We could only observe, without fear of denial, that that apparent consensus represents the so-called "reaction foul" resulting from the spectacle of the last "presidential elections": nothing more, nothing less. By now the credibility of all party formations, lost among the alchemy of inconclusive negotiations, among the tripped by their own internal currents, seems to be in full and total explosion, nor does it seem destined to improve in just 12 months. Useless, and even grotesque, in fact, appears the initiative of the leader of the League to give life to a large US-style republican party which, indeed, admitted and not granted that it can find entry into the Italian democratic system, betrays, in its same configuration, the original vice, that is the promiscuity of the "formations" called to compose it.

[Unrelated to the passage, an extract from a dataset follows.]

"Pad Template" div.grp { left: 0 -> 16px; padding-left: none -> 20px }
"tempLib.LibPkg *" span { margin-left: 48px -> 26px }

No better, however abstractly conceivable, is the reconstruction of a democratic "center" advocated by the eternal Silvio Berlusconi, certainly far-sighted and visionary enough to carry out his plan, but destined, perhaps more than anyone else, to clash with those, due to their "inertia", they are led to feel in an "oppressive" way the scenic clutter of a man with multiple resources and undeniable charismatic abilities who has also managed to unravel, with his own determinism, the complex skein of the presidential elections that have led to the re-affirmation of Sergio Mattarella to the honors of the "Colle". Not to mention the leader of the Brothers of Italy, certainly coherent and politically prepared who, for her part, however, seems not to have understood, "blinded" by the desire to dominate her friend-rival Matteo Salvini, who on the day of today “no one can dance alone”.

In short: if the fog is dense in the Po Valley, the “governmental climatic conditions” do not appear to be better in the rest of the country, and especially in “Rome”, where Mario Draghi's impatience with the quirinal results seems to be strongly felt. Despite the fearful attitude of the various parties, or of what remains of them, I remain convinced that the process of democratic reconstitution can and should only go through the filing of the Draghian experience. Perhaps, the solution to this stalemate condition must pass through the total renewal of the executive class, since the current members of Parliament seem unable to reconstitute not only traditional alliances, but also to configure a balanced dialectical relationship with their direct competitors. . What contributes, to the state, to make the outcome, if any, of the forthcoming policies particularly uncertain because if there is a lack of certain alignments in their composition and intentions, no electoral competition can mature and offer us its fruits. Within a year, we will be back to the top again: however, anyone who manages to interpret the growing social opposition will be able to prevail by becoming a serious and balanced bearer of the cry for help from an exhausted population. Center-Right and Center-Left no longer exist, and perhaps they never existed completely due to having preserved a mixture of imperceptible but existing "ties", precisely in that shared area of "center" that was at the same time efficient cause and demolishing effect of the two formations. Ideologies are a distant memory. I could be wrong, but the next Parliament, with good verisimilitude, especially in its reduced formation, will exist only where populated by Men who, despite the diversity of their democratic culture, will be able to eliminate conflicts in order to proceed in harmony on an exquisitely "administrative" level. No more coalitions, no more parties, but only men expressions of different democratic ideologies. This is the future of Italian politics.